El pasado soñado
El estreno de películas como È stata la mano di Dio (Paolo Sorrentino, 2021), Belfast (Kenneth Branagh, 2021), Licorice Pizza (Paul Thomas Anderson, 2021) o incluso Spider-Man: No Way Home (Jon Watts) y The Matrix Resurrections (Lana Wachowski, 2021) parece haber confirmado una tendencia del cine reciente a idealizar tiempos pretéritos, ya sean próximos, reales o ficticios. A estos títulos —aunque de temáticas y formas desemejantes, de esencias parecidas— se suman otros muchos: aquella deriva tarantiniana por las carreteras californianas del 69’ en Once Upon a Time… in Hollywood (Quentin Tarantino, 2019); el cierre de la década Marvel en la recopilación definitiva de atracciones digitales que supuso Avengers: Endgame (Anthony Russo & Joe Russo, 2019); la predecesora al filme de Watts, Spider-Man: Into the Spider-verse (Rodney Rotham, Peter Ramsey, Bob Persichetti, 2018); relatos aparentemente autobiográficos que interpretan el pasado bien como refugio, bien como lugar desde el que reflexionar cómodamente sobre conflictos universales, como Roma (Alfonso Cuarón, 2018) o la desapercibida Mid90s (Jonah Hill, 2018); y así podríamos continuar indefinidamente… El cine entendido como la proyección de un pasado inalcanzable parece estar alcanzando cotas de representación inabarcables. De hecho, la reconstrucción de ese pasado ya no es necesaria, la simple apelación a una memoria cinéfila es suficiente para elaborar una ficción convincente.
Lejos de criticar la proclividad de cierto cine contemporáneo a remitir al pasado, nuestras intenciones en este texto apuntan directamente qué posición ocupa el cine de Wes Anderson aquí y, en especial, su última película, The French Dispatch (of the Liberty Kansas Evening Sun) (2021). Posiblemente, el trabajo más extremo del director tejano hasta la fecha y, por ello, quizá también se trate del más interesante.

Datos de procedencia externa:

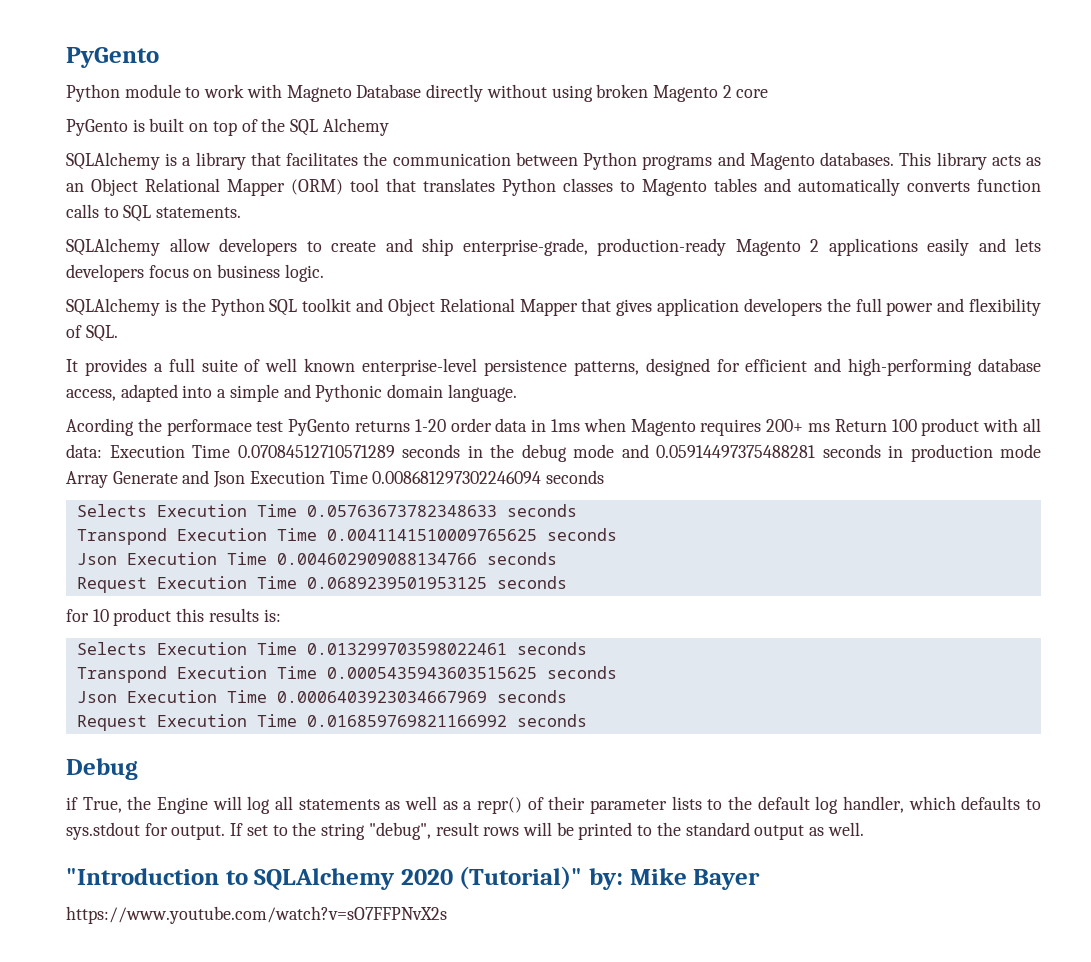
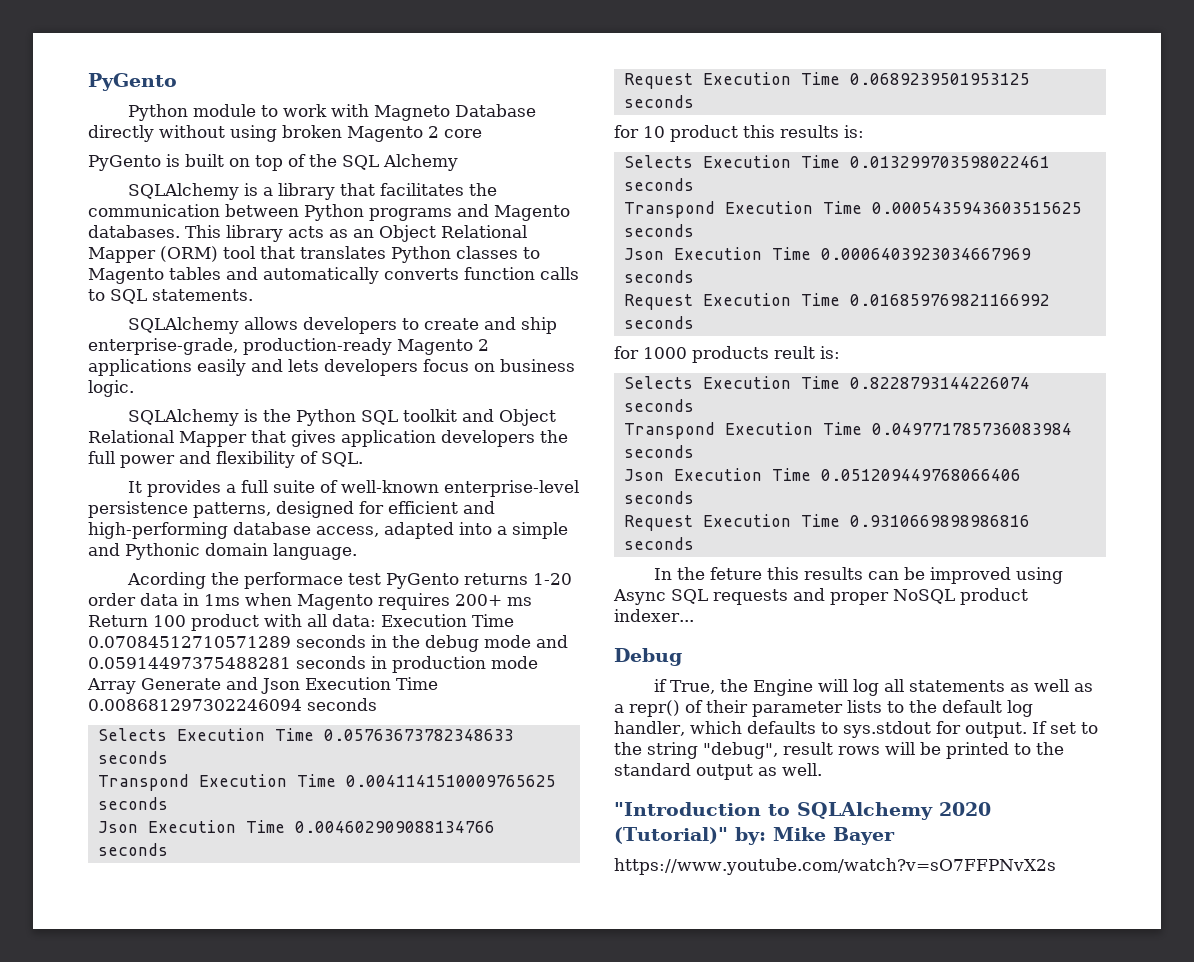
[169,238,211,252] allow -> [244,317,299,330] allows
[265,358,356,372] well known -> [341,480,440,493] well-known
(587, 720) none -> [614,346,840,363] [623,376,1030,389] [623,399,694,412] [623,422,1072,439] [623,445,694,458] [623,468,1021,481] [623,491,694,504] [623,514,1030,531] [623,537,694,550] [654,567,1064,584] [613,588,1028,605] [614,609,694,622] // for 1000 products reult is: // Selects Execution Time 0.8228793144226074 seconds // Transpond Execution Time 0.049771785736083984 seconds // Json Execution Time 0.051209449768066406 seconds // Request Execution Time 0.9310669898986816 seconds // In the feture this results can be improved using Async SQL requests and proper NoSQL product indexer...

Aunque es comprensible el rechazo que el marcadísimo estilo de Anderson pueda crear, sería un error rotundo tacharlo de caprichoso y superficial. Detrás de una puesta en escena donde cada elemento habita el plano en función de un todo perfectamente mecanizado y absolutamente anonadante, puede entreverse un discurso que, con el tiempo, el cineasta ha ido depurando mediante el exceso. Suena contradictorio, pero si se compara a Bottle Rocket (1996) o Rushmore (1998) con su nuevo trabajo, puede verse una radicalización progresiva en su estilo formal entregada a refinar la narración central de los relatos que conforman toda su obra y así mantener la esencia de su discurso. Relatos pertenecientes a pequeños mundos imposibles: una academia, un barco, una isla, un tren, un hotel, la redacción de un periódico… Todos ellos quedan almacenados en el plano, la expresión cinematográfica básica que Anderson entiende como otro mundo más reducido. ¿Un mundo-plano? ¿O un plano-mundo?
En cualquier caso, los mundos de Anderson, en especial los de The French Dispatch, forman parte de la imaginación de un artista dispuesto a dotar de vida a una visión fantasiosa del mundo gracias al cine. Sin embargo, en la elaboración demiúrgica de su realidad particular, Anderson siempre añade un componente que ha marcado toda su obra y, en esta última película, parece más evidente que nunca. Ese elemento al que apuntábamos al inicio del texto sobre el cual parece sostenerse buena parte del cine contemporáneo: la nostalgia. Pero Anderson apela a la nostalgia de un pasado que nunca fue. Un pasado ilusorio. Aquello que una vez pudo ser, nunca llegó a serlo, pero todavía podríamos imaginar. Y, por supuesto, solo el cine puede materializar el pasado fantasmático de Anderson.
Mientras unos intentan revivir sus memorias proyectándolas en la gran pantalla, otros rebuscan en los recuerdos cinéfilos de los espectadores para despertar las ilusiones que ciertas imágenes generaron hace años. Wes Anderson, por su parte, reconstruye un pasado imaginado, rememora una fantasía inimaginable en busca de una verdad imposible. Porque la odisea periodística a través de la cual Anderson homenajea a los reporteros que leía de pequeño no es más que un intento por hallar una verdad desatendida que, por fin, pueda imprimirse en portada. Una verdad inalcanzable en la contemporaneidad por su falta de espontaneidad, porque no es inmediata, no es instantánea… no es digital. Por ello, Anderson acude a tiempos más accesibles, los de su propia imaginación. Porque, quizá, la verdad no puede extraerse de la realidad, sino de los sueños. Porque, quizá, el cine es solo un pasado soñado.